In the entries below, find each line with the word "left" and return it.

-- -- --

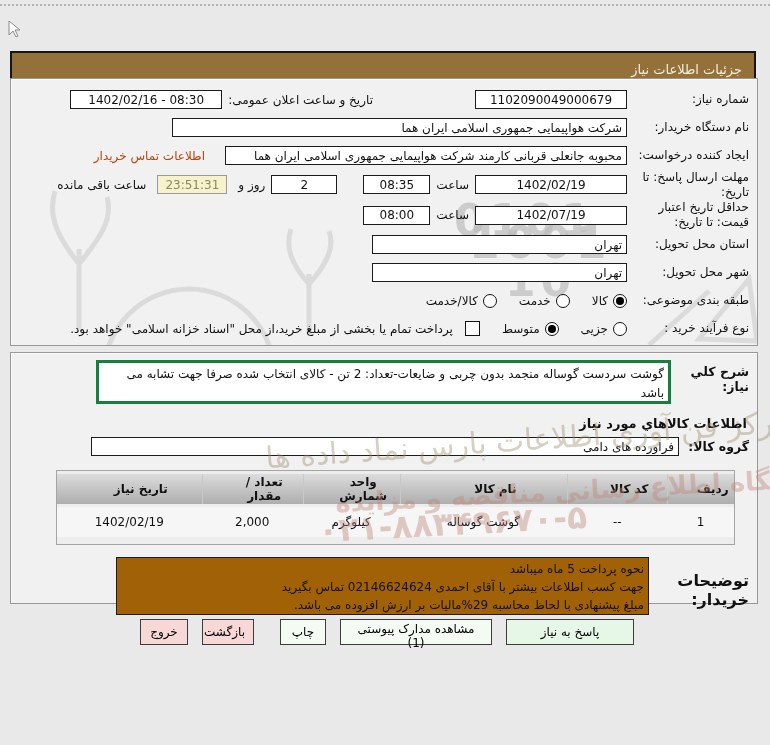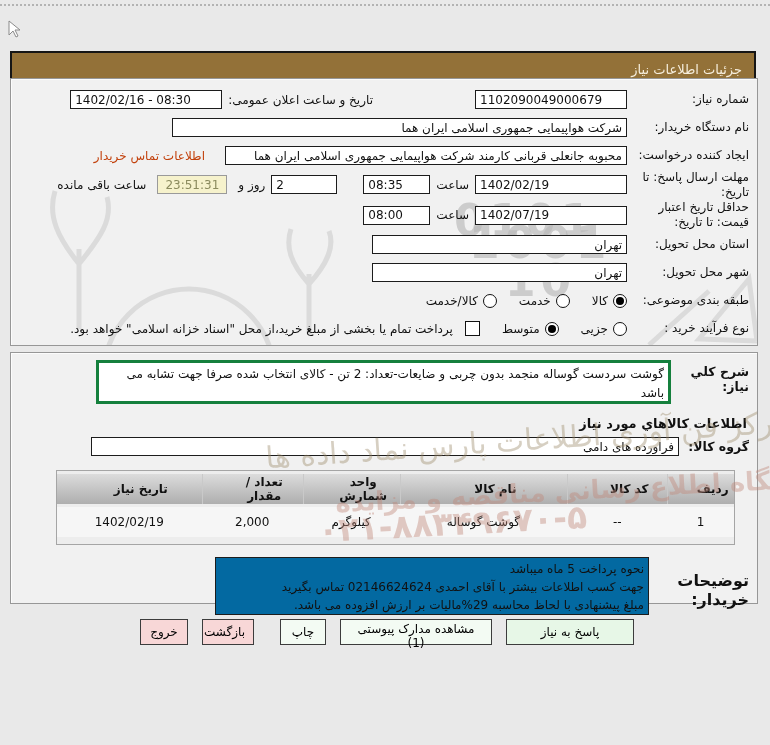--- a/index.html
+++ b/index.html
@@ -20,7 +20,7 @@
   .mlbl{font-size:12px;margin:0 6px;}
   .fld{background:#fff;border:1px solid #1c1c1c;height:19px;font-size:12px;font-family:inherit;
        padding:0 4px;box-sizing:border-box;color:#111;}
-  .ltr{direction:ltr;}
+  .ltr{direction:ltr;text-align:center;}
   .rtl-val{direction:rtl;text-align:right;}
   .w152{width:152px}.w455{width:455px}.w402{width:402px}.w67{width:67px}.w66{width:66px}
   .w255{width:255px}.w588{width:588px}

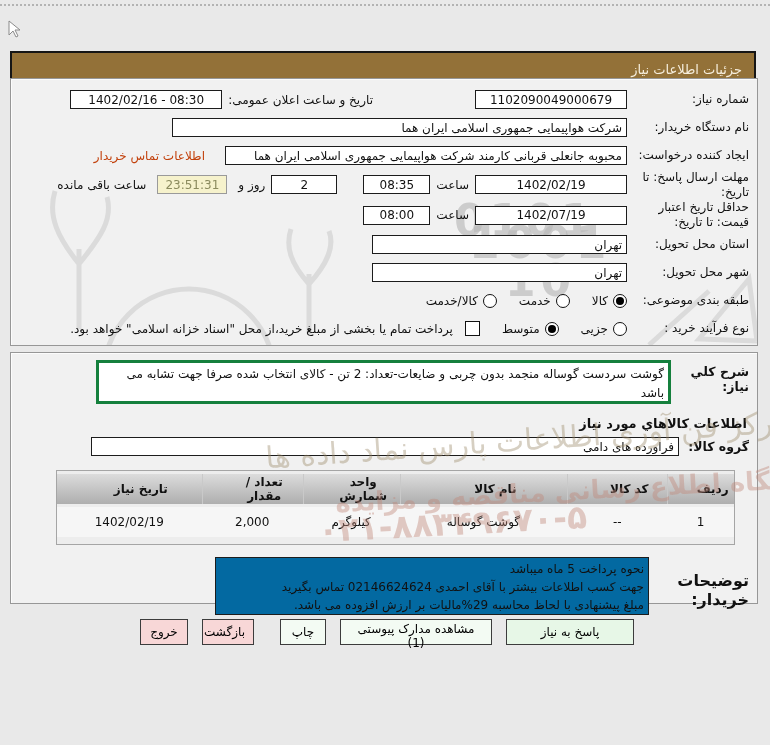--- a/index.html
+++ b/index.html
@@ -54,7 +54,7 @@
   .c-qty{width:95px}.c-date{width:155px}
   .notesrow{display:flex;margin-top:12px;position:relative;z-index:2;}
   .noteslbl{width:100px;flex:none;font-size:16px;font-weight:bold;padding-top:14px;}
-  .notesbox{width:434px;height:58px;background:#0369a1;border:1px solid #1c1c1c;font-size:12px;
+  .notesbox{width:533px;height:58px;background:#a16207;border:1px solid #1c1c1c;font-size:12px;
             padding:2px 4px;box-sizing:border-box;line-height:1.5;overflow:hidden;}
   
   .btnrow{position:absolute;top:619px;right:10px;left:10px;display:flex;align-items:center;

-- -- --

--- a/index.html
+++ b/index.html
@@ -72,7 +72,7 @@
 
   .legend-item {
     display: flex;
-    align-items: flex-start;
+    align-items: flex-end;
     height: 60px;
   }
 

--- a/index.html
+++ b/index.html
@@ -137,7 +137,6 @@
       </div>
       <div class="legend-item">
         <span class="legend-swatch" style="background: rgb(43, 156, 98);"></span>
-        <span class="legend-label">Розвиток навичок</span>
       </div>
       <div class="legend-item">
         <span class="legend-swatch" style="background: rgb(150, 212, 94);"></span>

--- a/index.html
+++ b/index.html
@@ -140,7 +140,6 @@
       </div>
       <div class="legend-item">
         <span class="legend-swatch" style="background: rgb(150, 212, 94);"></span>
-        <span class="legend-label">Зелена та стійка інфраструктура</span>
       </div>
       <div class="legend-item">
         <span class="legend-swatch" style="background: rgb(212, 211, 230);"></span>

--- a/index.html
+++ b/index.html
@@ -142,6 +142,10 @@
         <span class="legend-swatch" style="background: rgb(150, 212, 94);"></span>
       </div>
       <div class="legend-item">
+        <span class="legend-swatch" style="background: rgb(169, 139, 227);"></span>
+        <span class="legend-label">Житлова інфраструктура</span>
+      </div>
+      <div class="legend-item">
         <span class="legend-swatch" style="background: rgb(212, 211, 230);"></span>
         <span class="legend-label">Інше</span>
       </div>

-- -- --

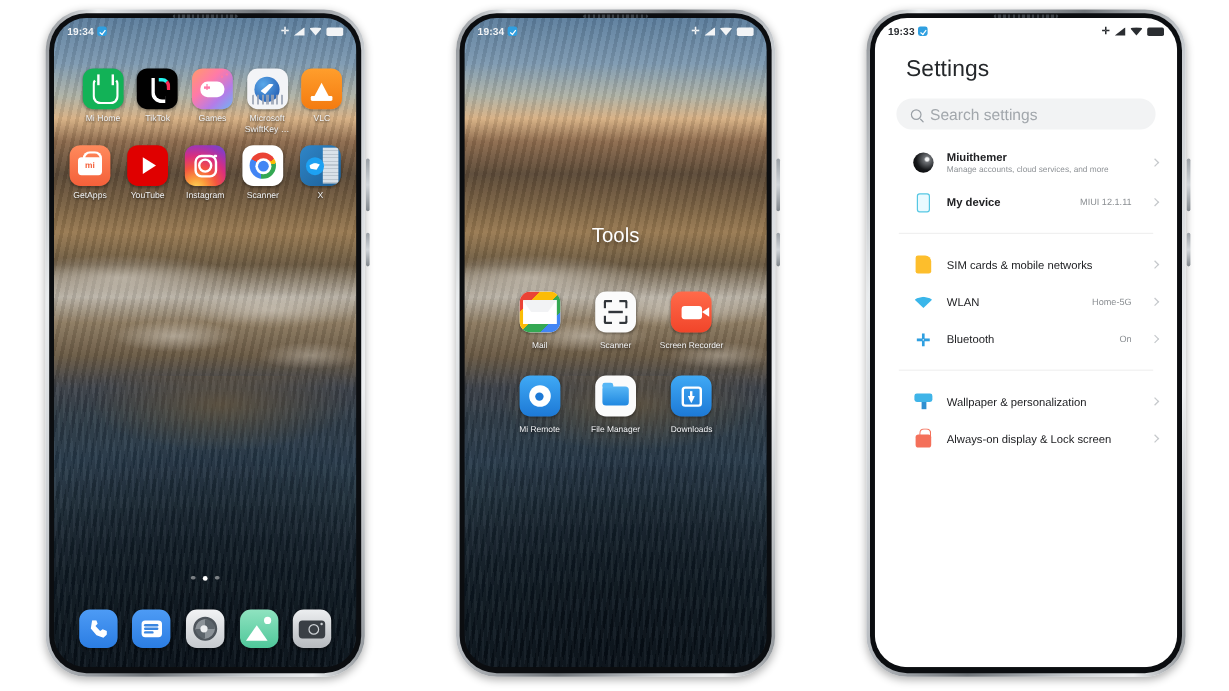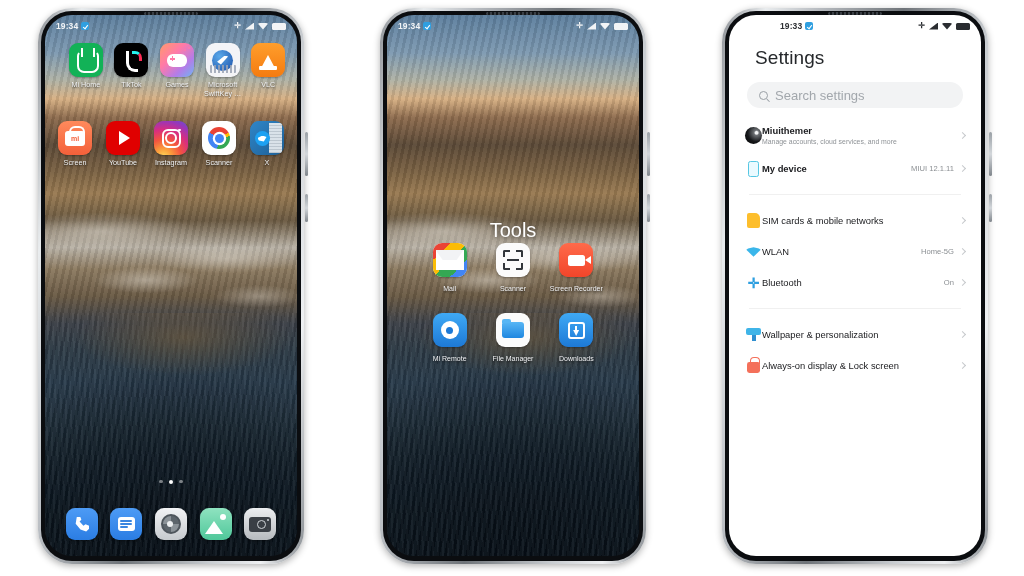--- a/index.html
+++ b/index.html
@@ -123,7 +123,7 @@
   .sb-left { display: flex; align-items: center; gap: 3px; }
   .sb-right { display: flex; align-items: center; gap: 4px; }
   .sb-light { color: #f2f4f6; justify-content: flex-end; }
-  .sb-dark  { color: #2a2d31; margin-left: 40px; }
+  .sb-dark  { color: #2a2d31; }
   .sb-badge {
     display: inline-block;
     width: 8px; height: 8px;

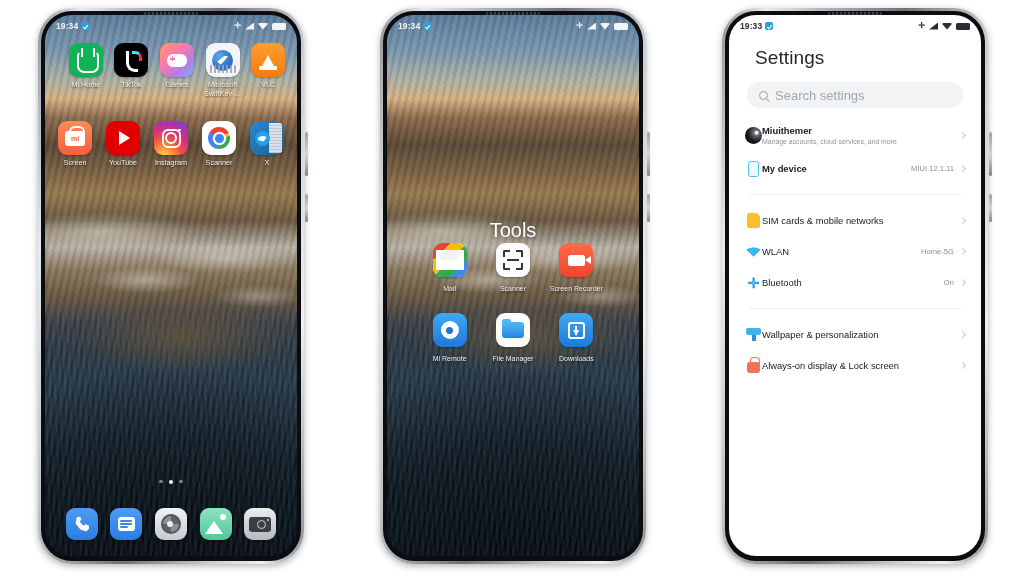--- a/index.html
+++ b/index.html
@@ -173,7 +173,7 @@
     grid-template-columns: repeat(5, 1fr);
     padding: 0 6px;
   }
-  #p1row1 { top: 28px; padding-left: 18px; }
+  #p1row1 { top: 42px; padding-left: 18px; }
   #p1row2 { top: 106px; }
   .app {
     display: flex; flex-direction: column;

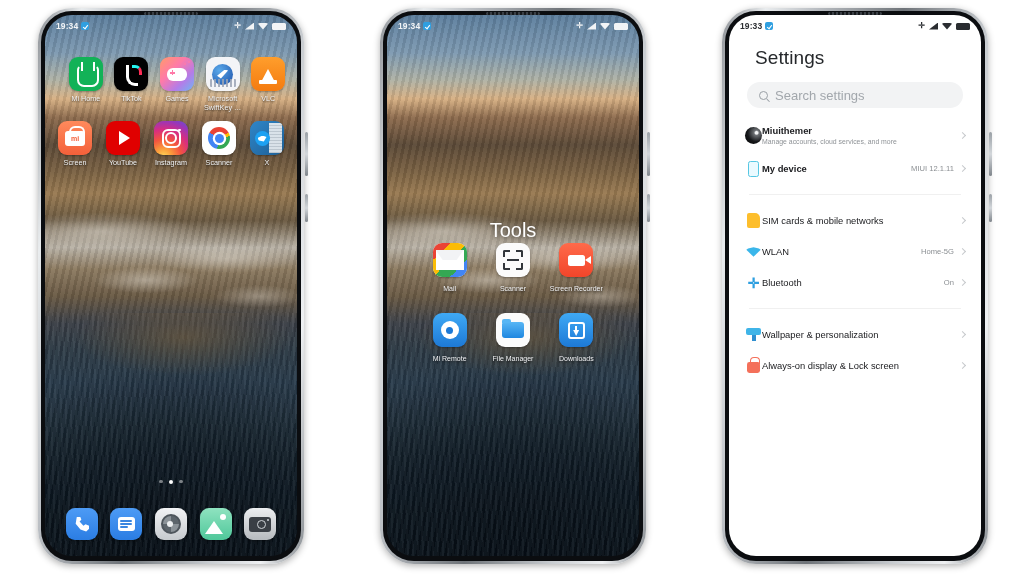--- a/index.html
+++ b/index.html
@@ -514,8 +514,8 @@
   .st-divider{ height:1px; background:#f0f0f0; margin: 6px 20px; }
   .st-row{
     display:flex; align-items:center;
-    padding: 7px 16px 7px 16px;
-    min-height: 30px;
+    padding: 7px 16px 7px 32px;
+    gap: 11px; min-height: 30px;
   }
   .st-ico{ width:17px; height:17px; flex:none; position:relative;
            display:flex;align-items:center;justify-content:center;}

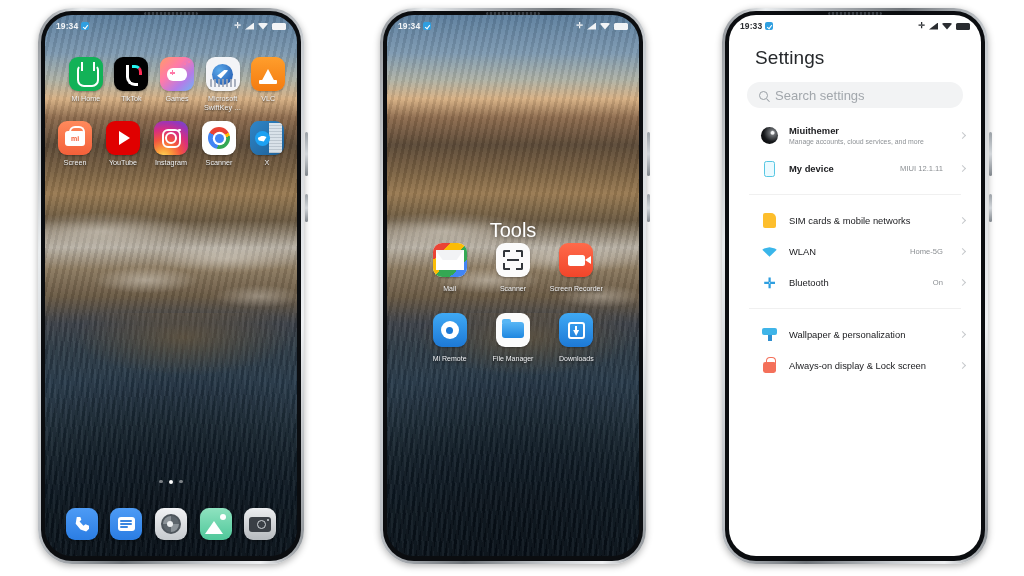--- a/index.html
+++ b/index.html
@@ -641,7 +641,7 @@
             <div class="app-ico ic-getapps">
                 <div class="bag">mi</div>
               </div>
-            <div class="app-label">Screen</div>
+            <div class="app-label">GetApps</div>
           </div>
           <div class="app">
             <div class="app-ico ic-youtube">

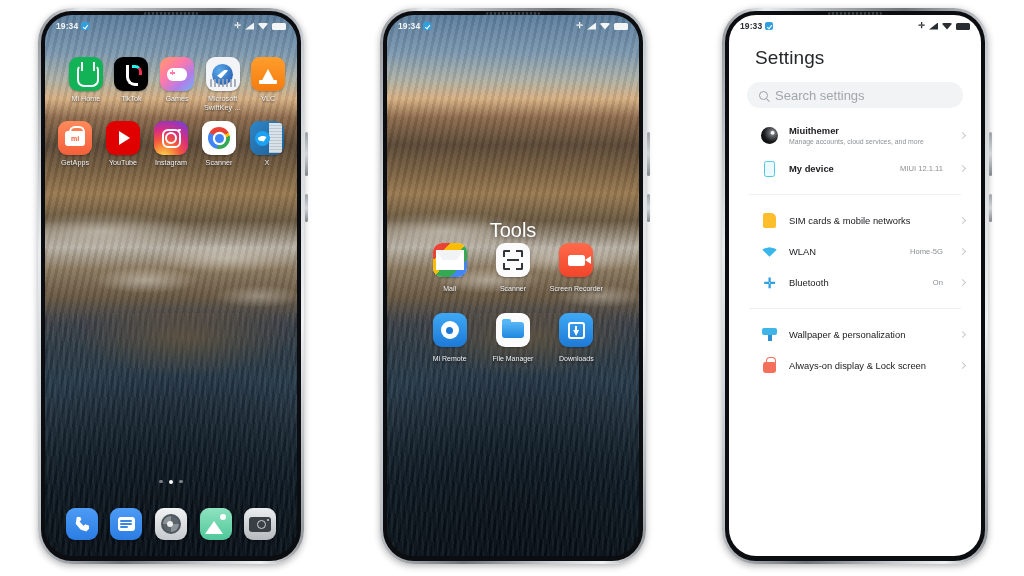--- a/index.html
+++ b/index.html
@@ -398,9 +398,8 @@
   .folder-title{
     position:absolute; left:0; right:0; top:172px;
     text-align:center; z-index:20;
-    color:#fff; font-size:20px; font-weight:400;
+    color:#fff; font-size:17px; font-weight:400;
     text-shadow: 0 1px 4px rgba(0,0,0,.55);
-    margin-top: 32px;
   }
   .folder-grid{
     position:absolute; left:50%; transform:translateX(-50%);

-- -- --

WRITTEN ANSWER:
   .btnrow{position:absolute;top:619px;right:10px;left:10px;display:flex;align-items:center;
   .sb-left { display: flex; align-items: center; gap: 3px; }
-  .sb-dark  { color: #2a2d31; margin-left: 40px; }
-  #p1row1 { top: 28px; padding-left: 18px; }
+  #p1row1 { top: 42px; padding-left: 18px; }
     position:absolute; left:0; right:0; top:172px;
     position:absolute; left:50%; transform:translateX(-50%);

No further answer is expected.